[[ Data listing open ]]

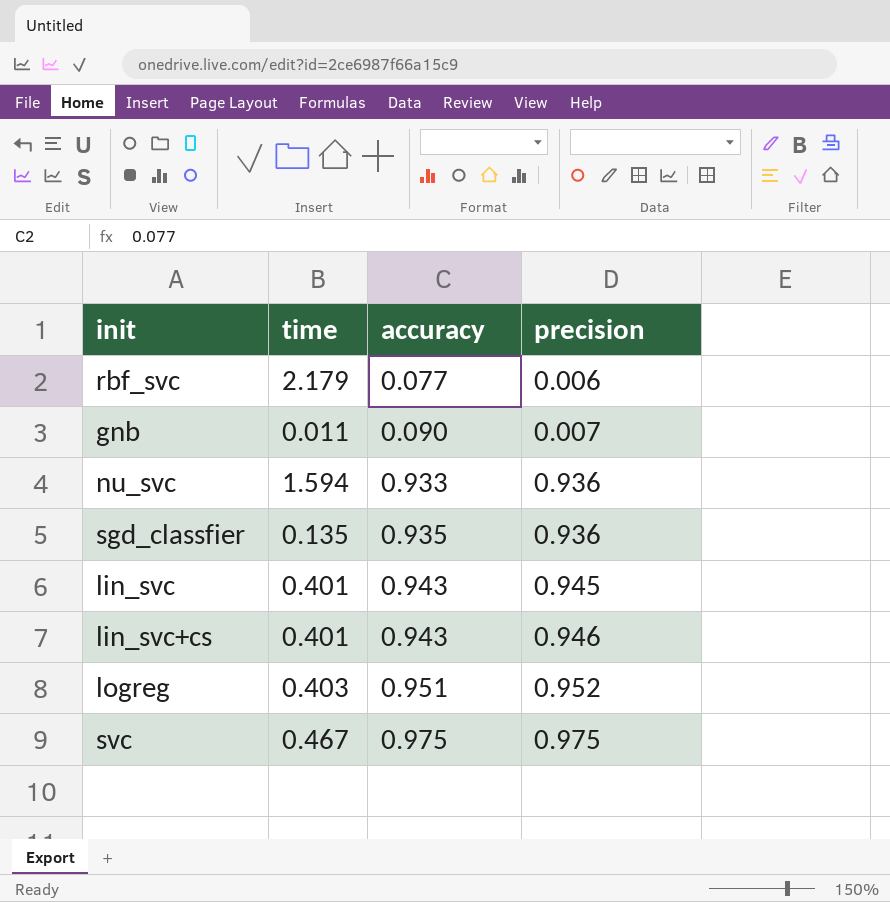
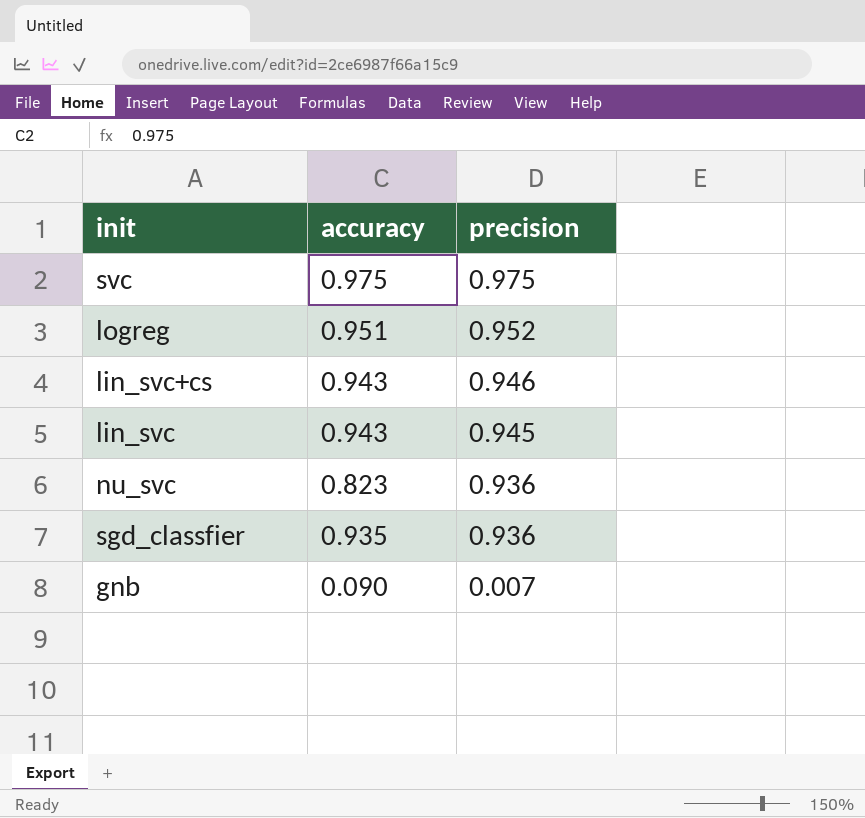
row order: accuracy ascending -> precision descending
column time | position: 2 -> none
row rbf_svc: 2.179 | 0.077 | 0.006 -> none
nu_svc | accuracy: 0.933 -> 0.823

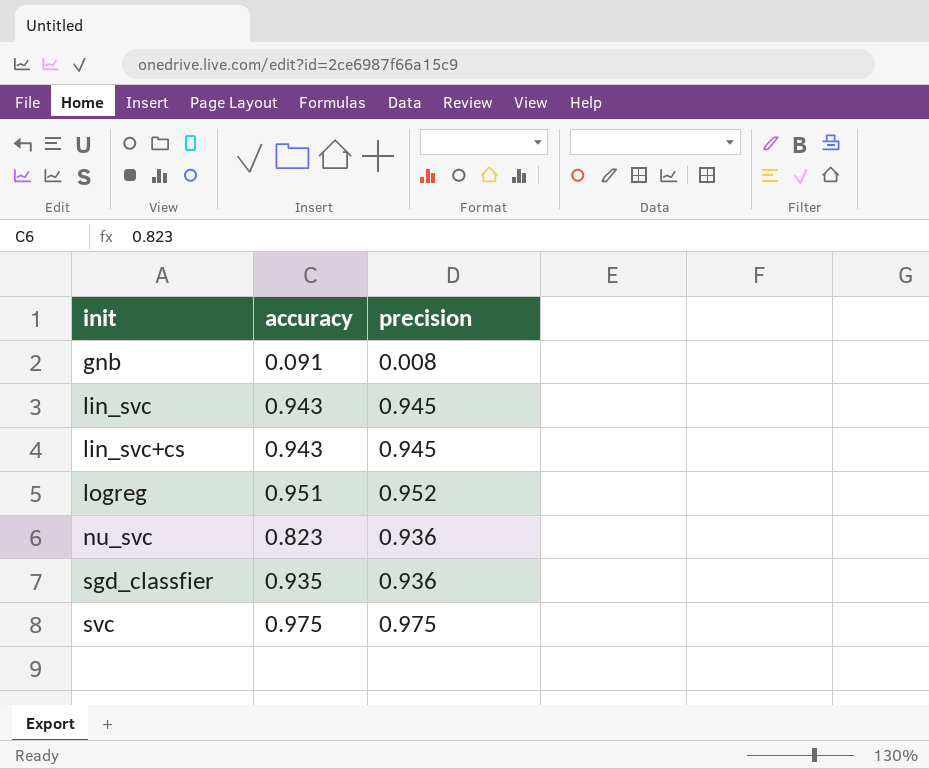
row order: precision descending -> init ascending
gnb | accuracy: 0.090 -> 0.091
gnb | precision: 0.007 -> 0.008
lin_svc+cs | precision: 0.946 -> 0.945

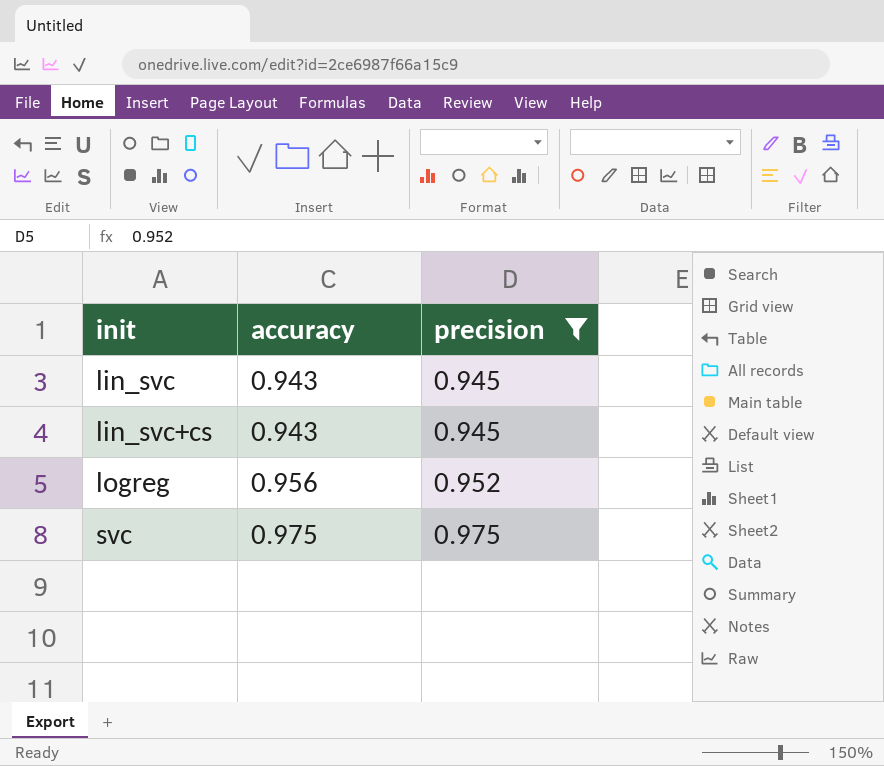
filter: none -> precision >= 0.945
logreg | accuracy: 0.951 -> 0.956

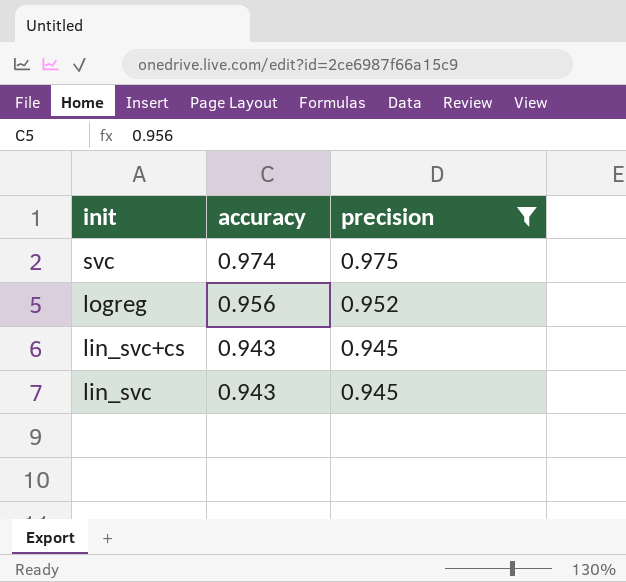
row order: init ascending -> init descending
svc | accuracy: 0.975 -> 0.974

[[ Data listing closed ]]
[[ Data listing open ]]

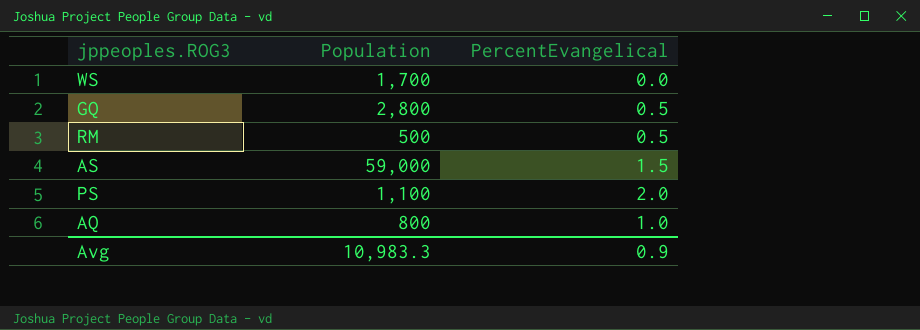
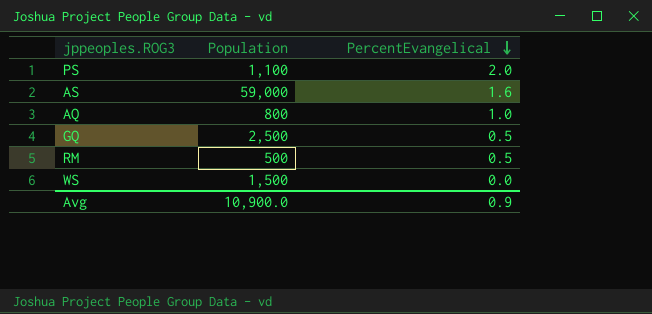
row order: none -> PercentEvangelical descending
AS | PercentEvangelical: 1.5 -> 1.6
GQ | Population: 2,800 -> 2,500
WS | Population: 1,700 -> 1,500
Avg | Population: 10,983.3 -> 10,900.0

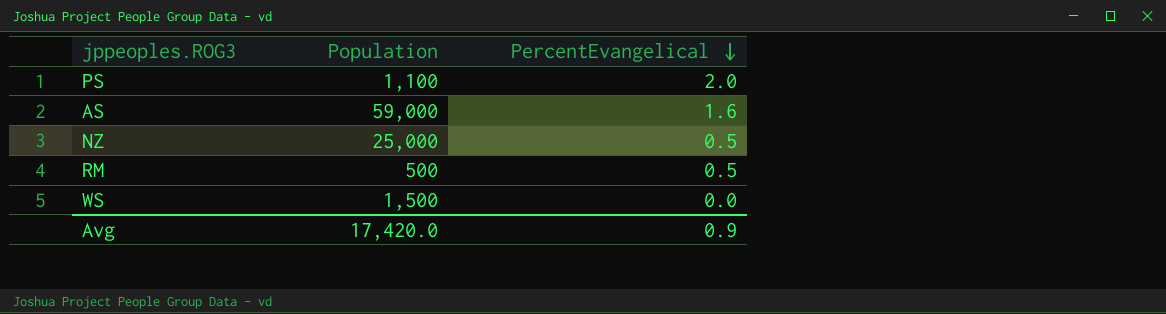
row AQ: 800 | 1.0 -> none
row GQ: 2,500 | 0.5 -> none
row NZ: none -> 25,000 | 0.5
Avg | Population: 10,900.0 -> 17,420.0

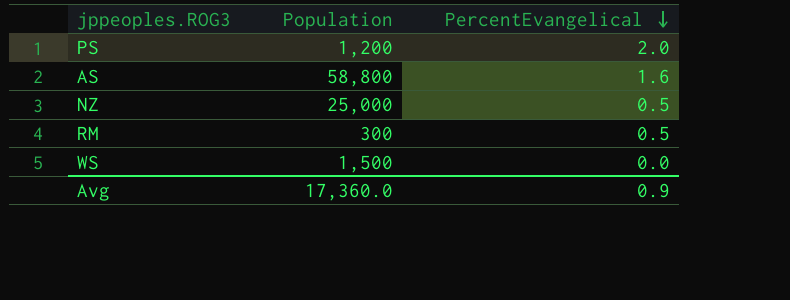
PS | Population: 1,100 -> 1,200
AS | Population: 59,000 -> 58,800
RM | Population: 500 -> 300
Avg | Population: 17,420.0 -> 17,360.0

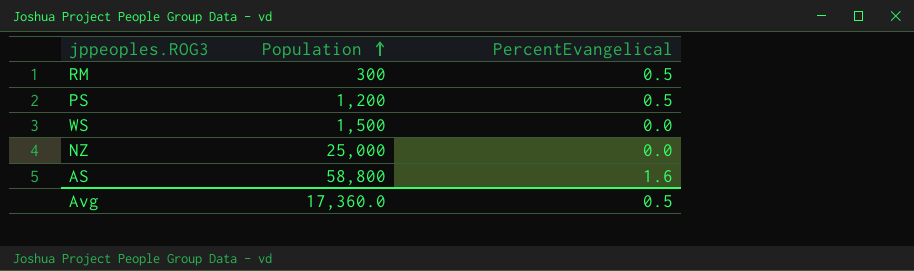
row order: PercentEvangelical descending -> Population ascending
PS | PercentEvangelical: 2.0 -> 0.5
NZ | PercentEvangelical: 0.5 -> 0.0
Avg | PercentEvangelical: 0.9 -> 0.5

[[ Data listing closed ]]

▸ **What is being asked**
What lines above run from the one with "row rbf_svc: 2.179 | 0.077 | 0.006 -> none" to the one with "svc | accuracy: 0.975 -> 0.974"? Give them again exactly, ends included, and leave the pictures out.

▸ **Exercise answer**
row rbf_svc: 2.179 | 0.077 | 0.006 -> none
nu_svc | accuracy: 0.933 -> 0.823

row order: precision descending -> init ascending
gnb | accuracy: 0.090 -> 0.091
gnb | precision: 0.007 -> 0.008
lin_svc+cs | precision: 0.946 -> 0.945

filter: none -> precision >= 0.945
logreg | accuracy: 0.951 -> 0.956

row order: init ascending -> init descending
svc | accuracy: 0.975 -> 0.974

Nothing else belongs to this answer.